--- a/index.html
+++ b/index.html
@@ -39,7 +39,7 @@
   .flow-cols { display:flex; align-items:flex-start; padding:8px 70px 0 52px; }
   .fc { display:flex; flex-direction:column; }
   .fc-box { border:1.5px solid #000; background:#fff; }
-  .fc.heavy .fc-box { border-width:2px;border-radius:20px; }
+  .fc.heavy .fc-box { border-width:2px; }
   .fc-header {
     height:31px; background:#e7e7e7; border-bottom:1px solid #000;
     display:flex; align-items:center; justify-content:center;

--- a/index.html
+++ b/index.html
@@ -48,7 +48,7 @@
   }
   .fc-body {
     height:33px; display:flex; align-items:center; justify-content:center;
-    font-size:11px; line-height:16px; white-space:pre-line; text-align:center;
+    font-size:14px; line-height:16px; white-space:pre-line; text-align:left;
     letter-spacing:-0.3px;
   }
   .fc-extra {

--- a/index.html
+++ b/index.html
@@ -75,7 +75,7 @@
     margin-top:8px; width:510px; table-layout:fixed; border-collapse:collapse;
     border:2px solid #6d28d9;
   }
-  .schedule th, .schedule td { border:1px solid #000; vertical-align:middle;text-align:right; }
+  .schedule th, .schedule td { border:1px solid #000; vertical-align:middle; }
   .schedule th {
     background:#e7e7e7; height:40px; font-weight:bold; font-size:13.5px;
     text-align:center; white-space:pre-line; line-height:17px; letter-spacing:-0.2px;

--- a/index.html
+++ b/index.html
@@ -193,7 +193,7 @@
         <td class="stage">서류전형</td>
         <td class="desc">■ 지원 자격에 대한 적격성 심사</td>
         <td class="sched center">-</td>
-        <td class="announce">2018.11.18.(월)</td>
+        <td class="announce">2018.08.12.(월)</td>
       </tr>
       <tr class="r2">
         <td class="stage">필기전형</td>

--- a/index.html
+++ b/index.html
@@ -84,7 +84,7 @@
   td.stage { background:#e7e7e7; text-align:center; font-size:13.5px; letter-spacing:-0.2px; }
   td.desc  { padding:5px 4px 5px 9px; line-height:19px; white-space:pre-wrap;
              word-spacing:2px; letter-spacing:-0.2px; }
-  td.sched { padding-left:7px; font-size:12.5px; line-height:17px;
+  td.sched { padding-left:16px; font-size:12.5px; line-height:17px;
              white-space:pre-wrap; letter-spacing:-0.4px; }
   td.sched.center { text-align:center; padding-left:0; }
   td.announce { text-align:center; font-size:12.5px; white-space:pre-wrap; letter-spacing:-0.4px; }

============================================================

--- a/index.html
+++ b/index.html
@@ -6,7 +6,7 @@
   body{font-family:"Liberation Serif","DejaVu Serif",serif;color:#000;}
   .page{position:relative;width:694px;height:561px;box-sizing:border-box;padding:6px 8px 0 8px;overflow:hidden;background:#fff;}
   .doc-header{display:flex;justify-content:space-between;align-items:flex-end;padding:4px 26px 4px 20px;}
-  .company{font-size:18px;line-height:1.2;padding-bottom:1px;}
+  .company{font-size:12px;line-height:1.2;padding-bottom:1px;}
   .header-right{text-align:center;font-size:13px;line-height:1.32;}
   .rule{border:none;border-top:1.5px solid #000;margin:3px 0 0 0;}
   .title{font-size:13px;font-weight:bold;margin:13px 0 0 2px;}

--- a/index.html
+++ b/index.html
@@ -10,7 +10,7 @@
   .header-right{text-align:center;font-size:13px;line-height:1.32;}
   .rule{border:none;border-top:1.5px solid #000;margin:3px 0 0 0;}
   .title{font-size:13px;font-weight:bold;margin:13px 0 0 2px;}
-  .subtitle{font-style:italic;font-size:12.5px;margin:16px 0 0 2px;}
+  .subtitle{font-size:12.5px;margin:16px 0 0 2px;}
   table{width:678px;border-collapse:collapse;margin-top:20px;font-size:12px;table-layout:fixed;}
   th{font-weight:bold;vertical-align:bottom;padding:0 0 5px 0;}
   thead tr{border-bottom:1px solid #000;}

============================================================

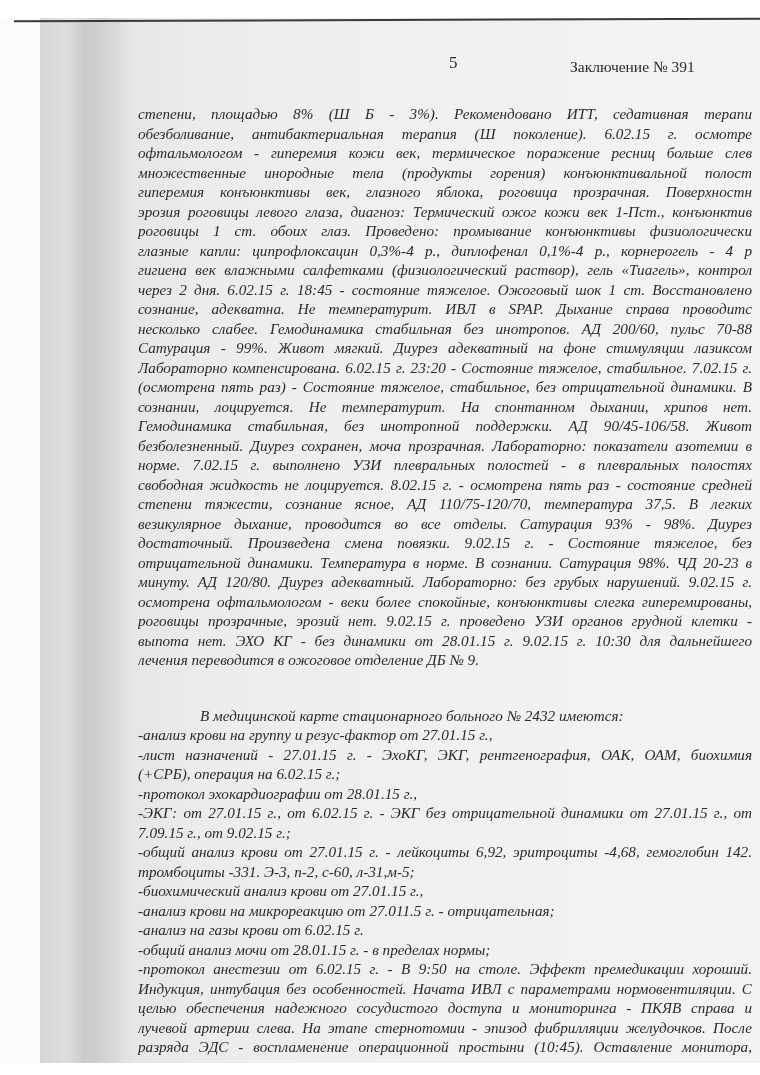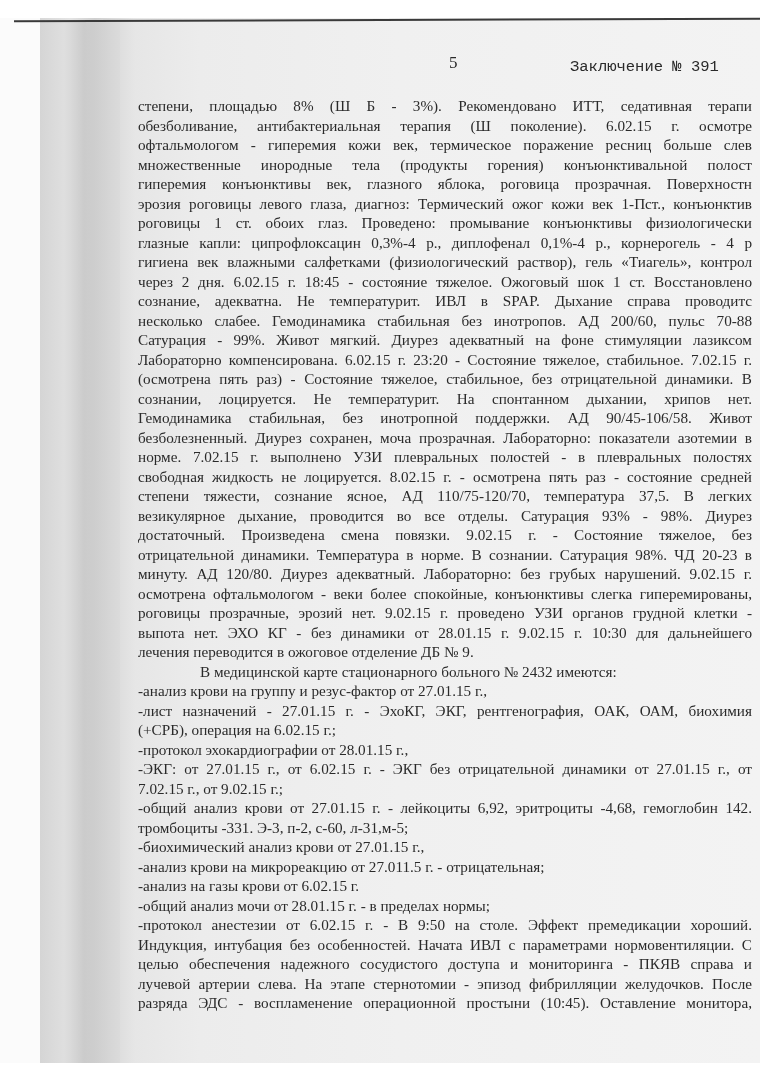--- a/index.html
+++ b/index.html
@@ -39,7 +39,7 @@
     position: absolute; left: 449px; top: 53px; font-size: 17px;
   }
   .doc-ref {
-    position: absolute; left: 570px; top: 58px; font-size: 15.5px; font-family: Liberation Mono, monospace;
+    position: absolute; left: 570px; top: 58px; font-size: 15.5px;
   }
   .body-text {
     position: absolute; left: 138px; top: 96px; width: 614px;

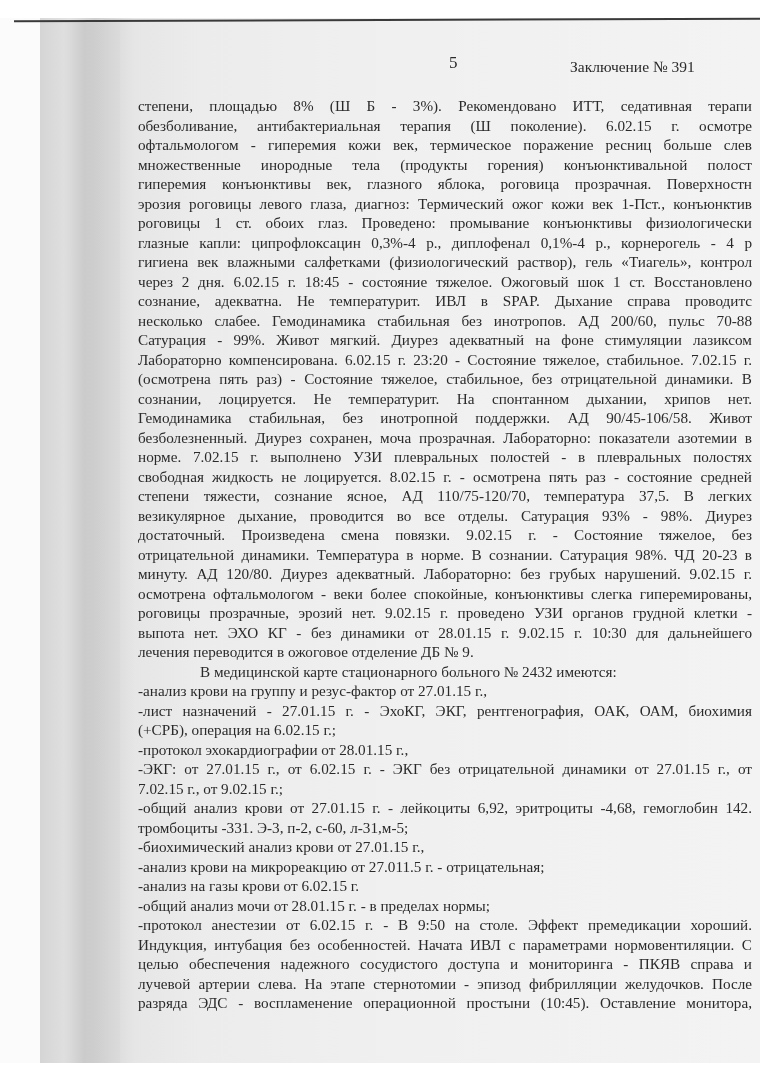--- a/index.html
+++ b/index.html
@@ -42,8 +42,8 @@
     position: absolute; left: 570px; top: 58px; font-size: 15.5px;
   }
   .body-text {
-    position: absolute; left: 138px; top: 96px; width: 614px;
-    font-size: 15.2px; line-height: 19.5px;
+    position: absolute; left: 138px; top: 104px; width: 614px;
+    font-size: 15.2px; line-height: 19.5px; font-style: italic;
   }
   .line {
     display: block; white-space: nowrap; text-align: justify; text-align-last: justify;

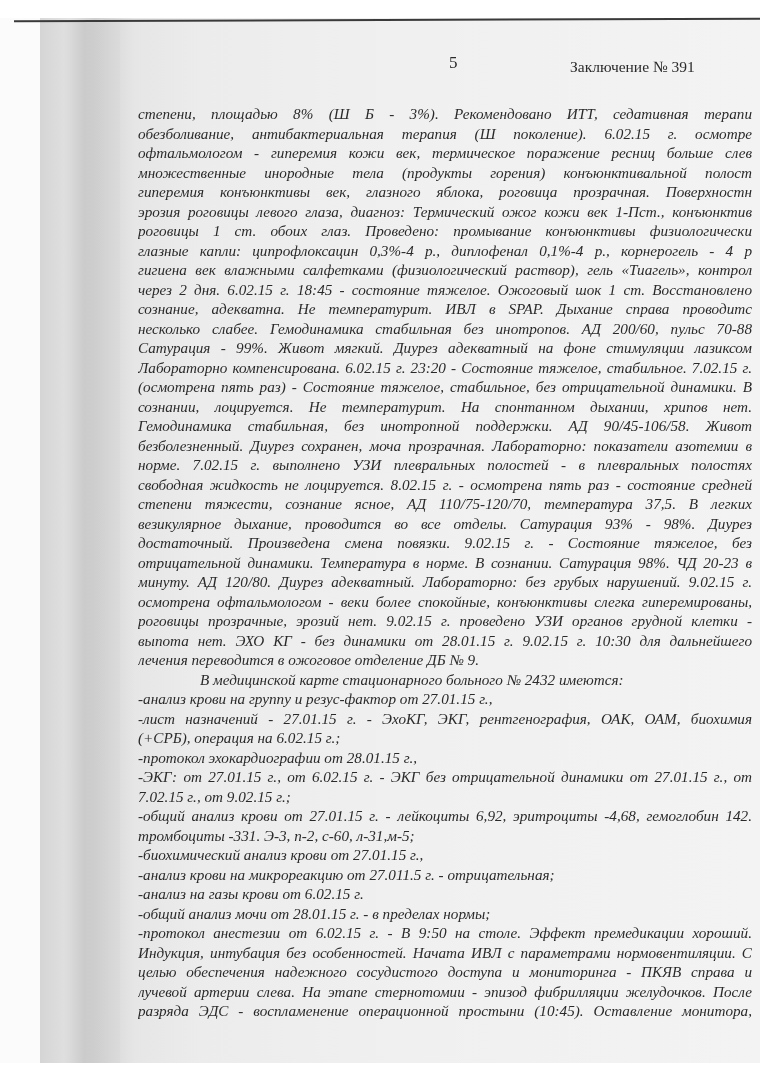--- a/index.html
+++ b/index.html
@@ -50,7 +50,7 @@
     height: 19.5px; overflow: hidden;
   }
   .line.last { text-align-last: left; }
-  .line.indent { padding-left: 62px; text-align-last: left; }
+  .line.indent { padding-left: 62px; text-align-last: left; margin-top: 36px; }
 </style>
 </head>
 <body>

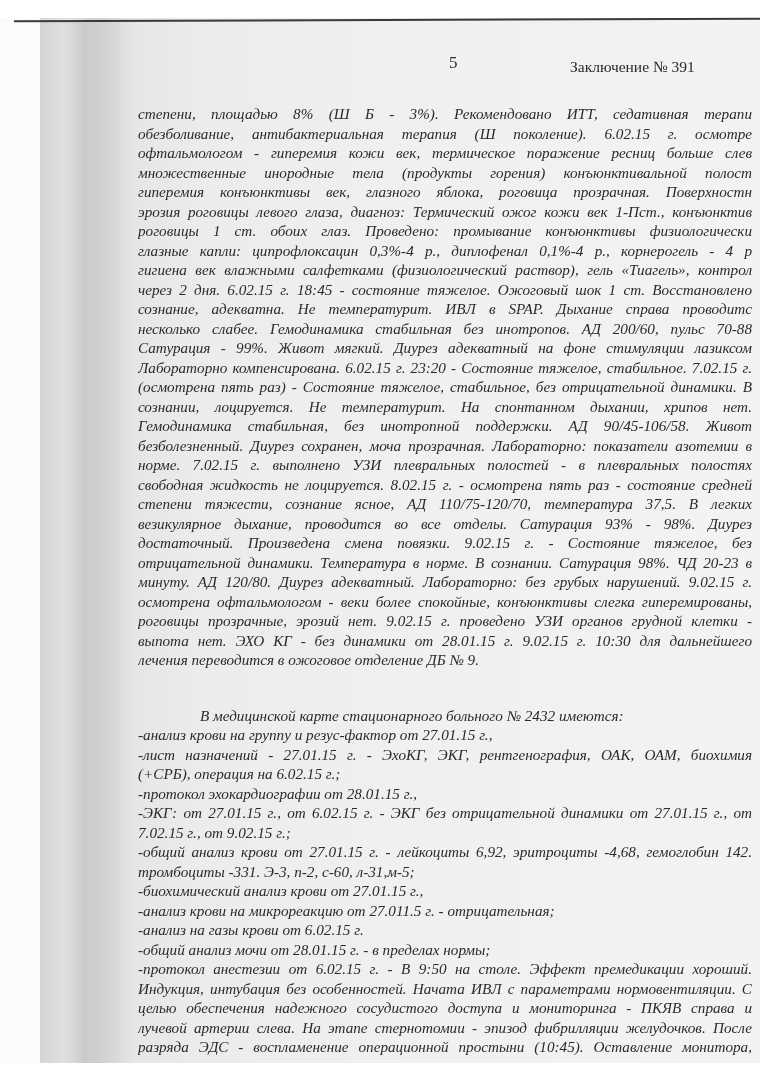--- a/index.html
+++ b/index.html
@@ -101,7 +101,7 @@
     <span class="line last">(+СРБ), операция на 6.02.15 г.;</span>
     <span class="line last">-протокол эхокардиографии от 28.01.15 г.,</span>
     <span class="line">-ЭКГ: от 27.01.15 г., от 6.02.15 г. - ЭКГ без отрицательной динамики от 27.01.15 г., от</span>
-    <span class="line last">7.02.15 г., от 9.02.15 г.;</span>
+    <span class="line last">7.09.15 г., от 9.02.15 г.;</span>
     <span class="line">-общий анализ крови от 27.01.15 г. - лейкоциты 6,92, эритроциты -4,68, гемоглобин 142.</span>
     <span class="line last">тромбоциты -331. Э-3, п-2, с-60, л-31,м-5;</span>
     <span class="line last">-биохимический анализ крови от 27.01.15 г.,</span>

============================================================

TO DO ::
Please return the lines above that run from the line containing "display:flex; align-items:flex-start; padding:8px" to the line containing "대한 적격성 심사</td>", inclusive, exactly and with no other lines.

SOLUTION TO THIS EXERCISE ::
   .flow-cols { display:flex; align-items:flex-start; padding:8px 70px 0 52px; }
   .fc { display:flex; flex-direction:column; }
   .fc-box { border:1.5px solid #000; background:#fff; }
-  .fc.heavy .fc-box { border-width:2px;border-radius:20px; }
+  .fc.heavy .fc-box { border-width:2px; }
   .fc-header {
     height:31px; background:#e7e7e7; border-bottom:1px solid #000;
     display:flex; align-items:center; justify-content:center;

--- a/index.html
+++ b/index.html
@@ -48,7 +48,7 @@
   }
   .fc-body {
     height:33px; display:flex; align-items:center; justify-content:center;
-    font-size:11px; line-height:16px; white-space:pre-line; text-align:center;
+    font-size:14px; line-height:16px; white-space:pre-line; text-align:left;
     letter-spacing:-0.3px;
   }
   .fc-extra {

--- a/index.html
+++ b/index.html
@@ -75,7 +75,7 @@
     margin-top:8px; width:510px; table-layout:fixed; border-collapse:collapse;
     border:2px solid #6d28d9;
   }
-  .schedule th, .schedule td { border:1px solid #000; vertical-align:middle;text-align:right; }
+  .schedule th, .schedule td { border:1px solid #000; vertical-align:middle; }
   .schedule th {
     background:#e7e7e7; height:40px; font-weight:bold; font-size:13.5px;
     text-align:center; white-space:pre-line; line-height:17px; letter-spacing:-0.2px;

--- a/index.html
+++ b/index.html
@@ -193,7 +193,7 @@
         <td class="stage">서류전형</td>
         <td class="desc">■ 지원 자격에 대한 적격성 심사</td>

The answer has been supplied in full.